Cuando llegué, la primera
advertencia fue una sentencia - no hable de vírgenes por estos lugares
amigo-. Un día antes, sentado en plena
discusión con migo mismo, habían pasado ya cuatro horas desde que me preparé a
esperar el bus. No comprendí las palabras de mi ayudante cuando me dijo que a
las diez de la mañana salíamos, su lenguaje ametrallador me dio a entender que
la hora de partida sería a las seis de la mañana. El peso de los constantes
días de trabajo me golpeaba la espalda, ¡cuánto quise haber escuchado bien!, o
simplemente pedirle me repitiera para descansar un rato más en el hospedaje que
encontré a dos cuadras de donde esperaba el bus. La noche fue corta, no puedo
negar que aquella cama en la que dormí me dio una tranquilidad que ya
extrañaba.
El clima de Santa Ana es muy agradable, era un ambiente que merecía
tributo, yo no sentía ni calor ni frio, el agua fresca y serena de la mañana me
ayudó a despertar de aquella tranquilidad efímera, salir y buscar viaje. Mi
falta de comprensión me tenía enjaulado en una silla de panadería esperando el
arranque inicial del bus intermunicipal. Ya dentro de aquella máquina rugiendo,
los momentos de angustia se disipaban, podía relajarme y concentrarme en una
posición cómoda para este viaje, programado desde que el director regional del
Instituto donde me ocupaba sintió que las cosas no marchaban bien en varios
pueblos vecinos.
El gran bloque de metal y ruedas por fin arrancó, con piruetas
extraordinarias pretendía salir victorioso de aquellas calles apretujadas;
mordiendo los extremos de las esquinas y acariciando el tejado de las casas,
espantando a burros y perros, los que pasaban cargando y los que pasaban
ladrando, arrinconando contra la pared al campesino de a pie y al señor de paño
y café; levantando hombros y llevando las nuevas cosas que llegaban de la
capital hacia aquellos pueblos de la montaña creo, Andina.

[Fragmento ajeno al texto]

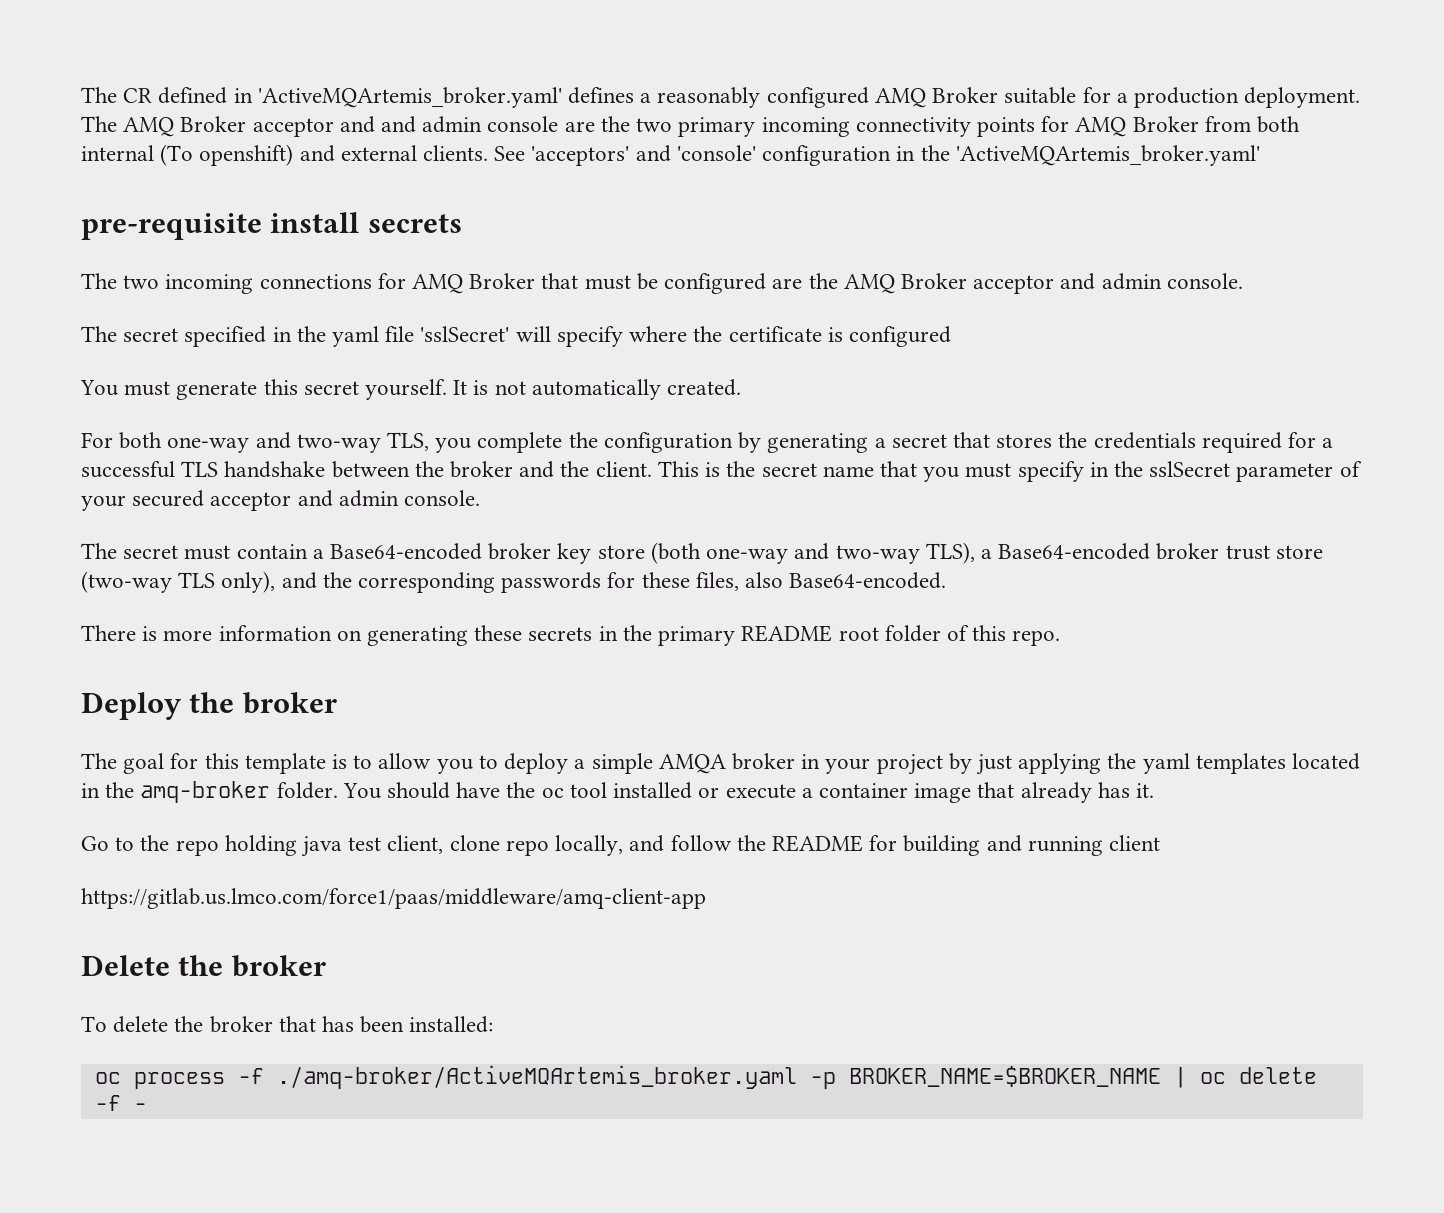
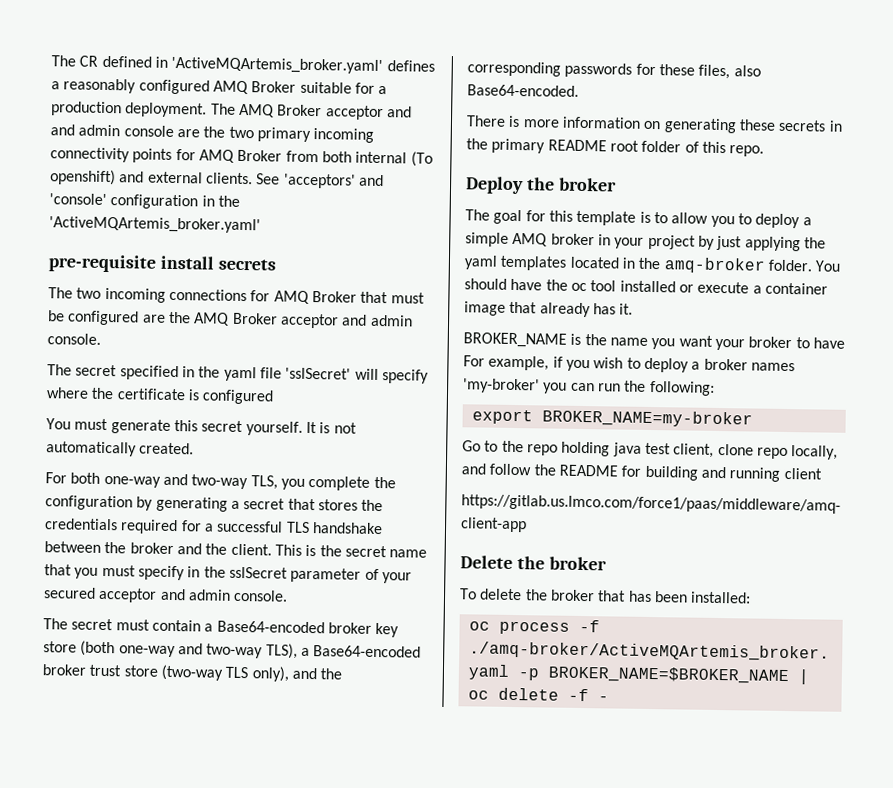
[658,754,726,774] AMQA -> [512,232,549,247] AMQ
(1154, 790) none -> [463,332,845,351] [463,355,795,373] [463,378,715,396] [471,409,753,428] // BROKER_NAME is the name you want your broker to have For example, if you wish to deploy a broker names 'my-broker' you can run the following: // export BROKER_NAME=my-broker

Las calles principales nos
mantenían inertes sobre la silla, pero en par de minutos la quietud del viaje
se sacó la paciencia del bolsillo y nos puso a saltar de vez en vez. La
carretera hacia San Carlino y El Convento no podían estar peor, semejantes a un
camino de herradura adornado de matorrales a las orillas, nos abríamos paso
como si el diablo nos persiguiera, hasta que, por fin gracias, un llano camino
nos entregó nuevamente los asientos que habíamos perdido en el ajetreo entre
zanjas, piedras y llantas.
Era de noche cuando se estacionó
el bus frente al parque del pueblo para descargar equipajes y productos plásticos
domésticos y uno que otro aparato eléctrico o electrónico. Mi ayudante ya tenía
listo el lugar donde me iba a hospedar esa noche en San Carlino donde precisamente,
entendería el porqué de aquella advertencia inicial cuando esperaba en Santa
Ana el bus que me trajo a este infierno.